Uno de los mayores problemas en la investigación hidrogeológica en regiones glaciares es la determinación de las complejas relaciones estratigráficas en el subsuelo, donde la información procedente de registros de perforaciones y de geofísica no es suficiente. En este artículo, se han usado las características químicas del agua subterránea para identificar unos cambios estratigráficos que se habían predicho previamente en unos depósitos glaciares en Block Island, Rhode Island (Estados Unidos), un remanente emergente de la morrena terminal del Winsconsiniense tardío, situada unos 16 km al sur de la Rhode Island continental.
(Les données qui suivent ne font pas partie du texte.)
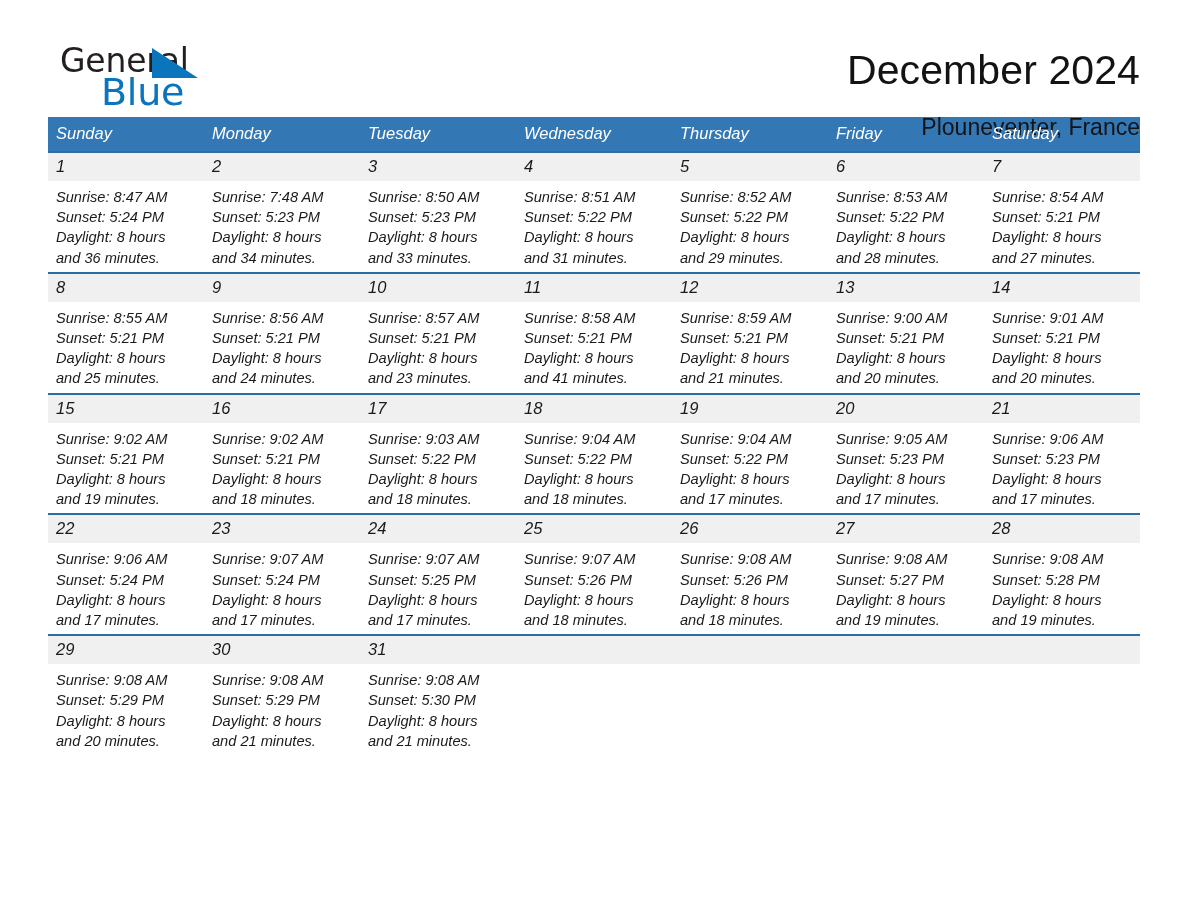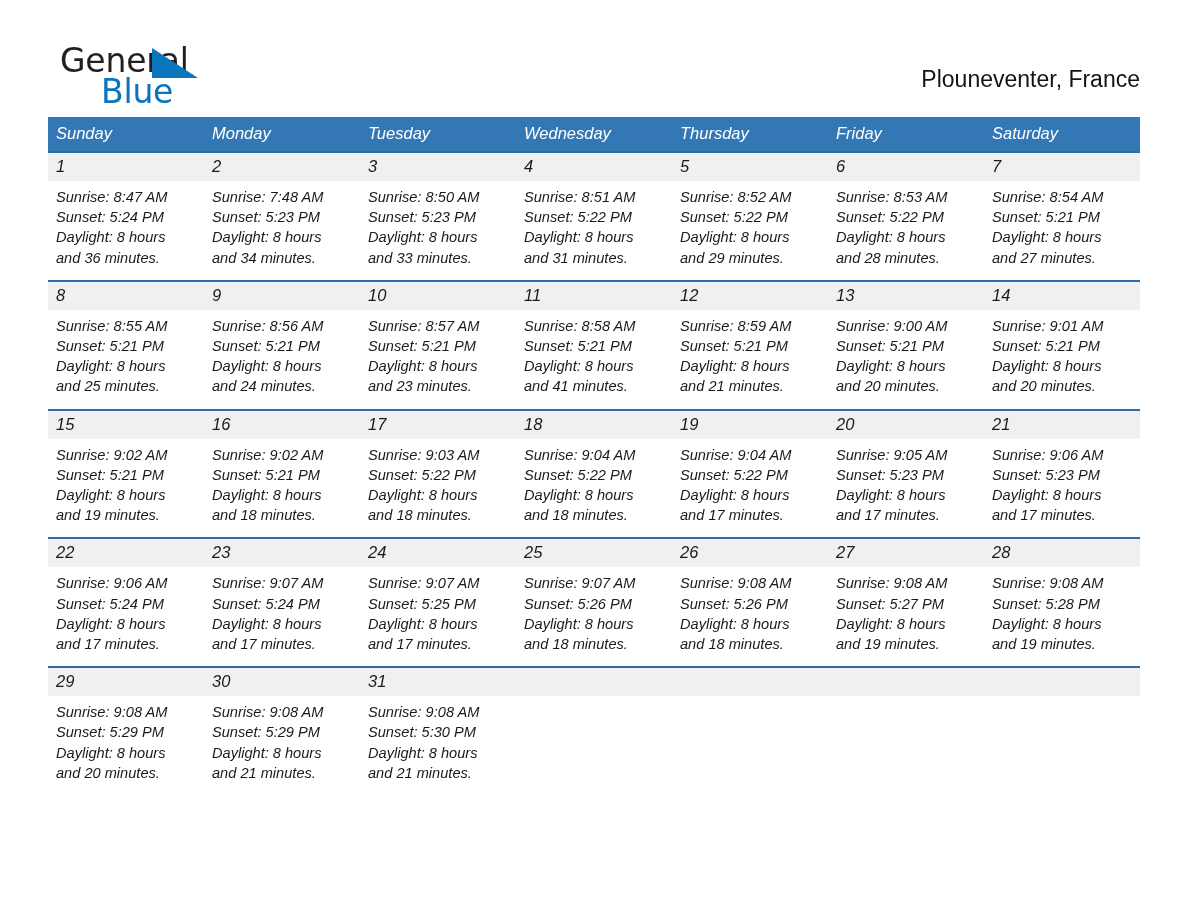"Blue" .logo-blue { font-size: 33px -> 38px }
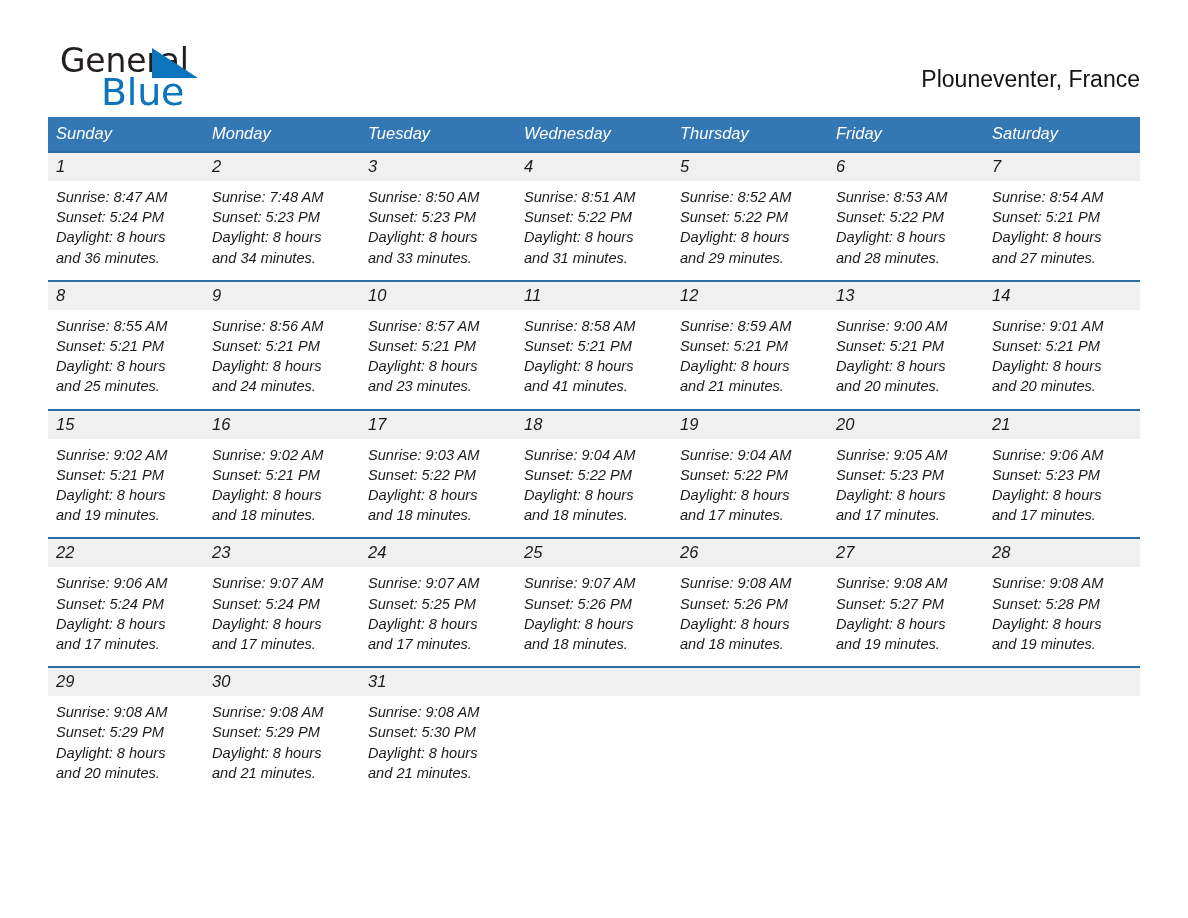"December 2024" div.cal-title { html: none -> <div>December 2024</div> }
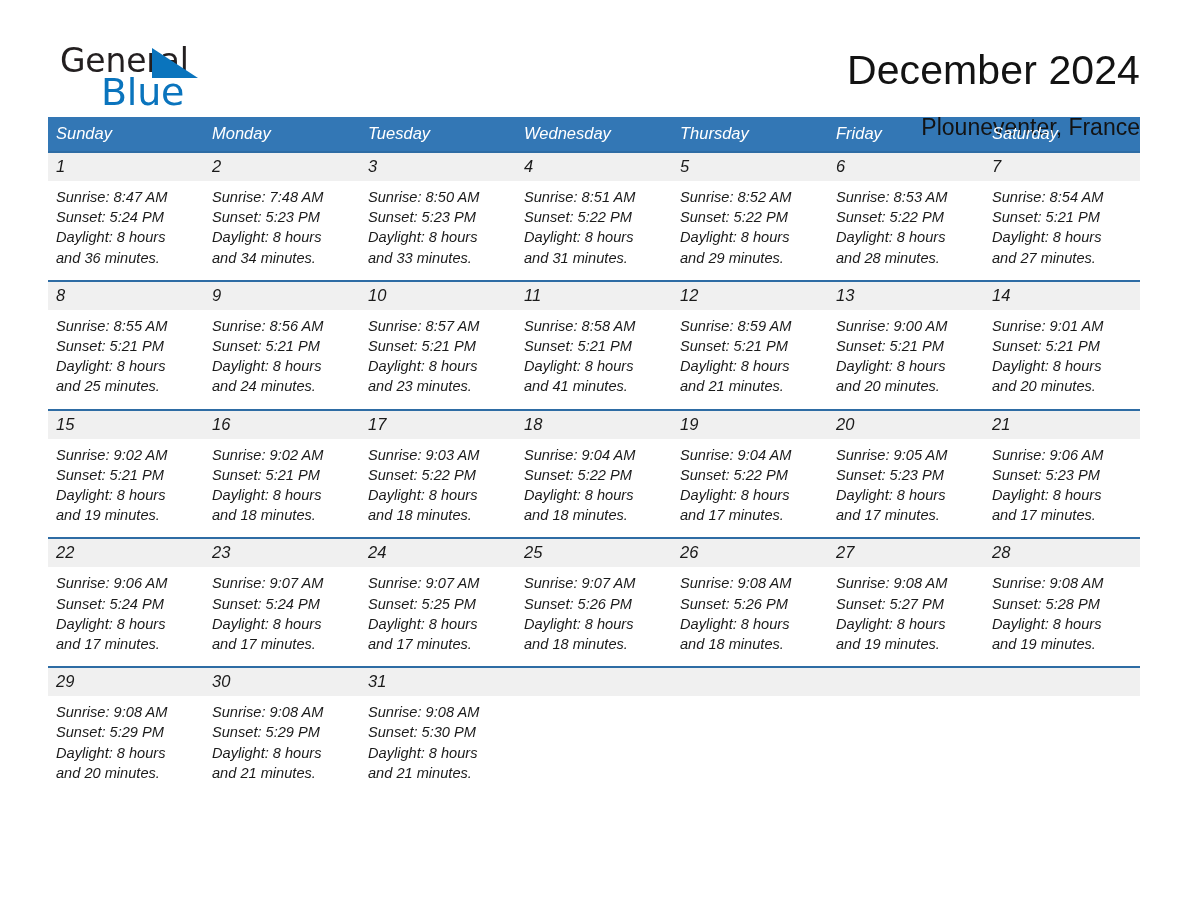"Sunrise: 8:47 AM" .info { padding: 6px 6px 12px 8px -> 6px 6px 4px 8px }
En la isla se encuentran dos tipos de agua distintos: 1) de alto contenido en hierro, caracterizada por niveles de sílice disuelto superando los 20 mg/L, bicarbonatos por encima de 30 mg/L y hierro disuelto oscilando entre 1–20 mg/L; y 2) de bajo contenido en hierro, caracterizada por niveles de sílice disuelto inferiores a 16 mg/L, bicarbonatos por debajo de 30 mg/L y menos de 0.3 mg/L de hierro disuelto. La distribución espacial de los minerales ricos en hierro y de la materia orgánica, así como las condiciones redox resultantes se supone que condicionan la presencia de aguas de alto contenido en hierro. Estas aguas aparecen casi exclusivamente en la mitad oriental de la isla y parecen coincidir con la presencia de bloques alóctonos de sedimentos costeros, de edad cretácica, que se incorporaron a los depósitos de edad pleistocena procedentes del lóbulo de la Bahía de Narragansett-Bahía de Buzzard, correspondiente a la capa glaciar del Winsconsiniense-Lauréntido tardío. Las aguas de bajo contenido en hierro aparecen en la mitad occidental de la isla, donde la presencia de estos sedimentos de edad cretácica es rara y los sedimentos se suponen procedentes de un sublóbulo del lóbulo de Hudson-Camplain, correspondiente a la capa glaciar del Winsconsiniense tardío.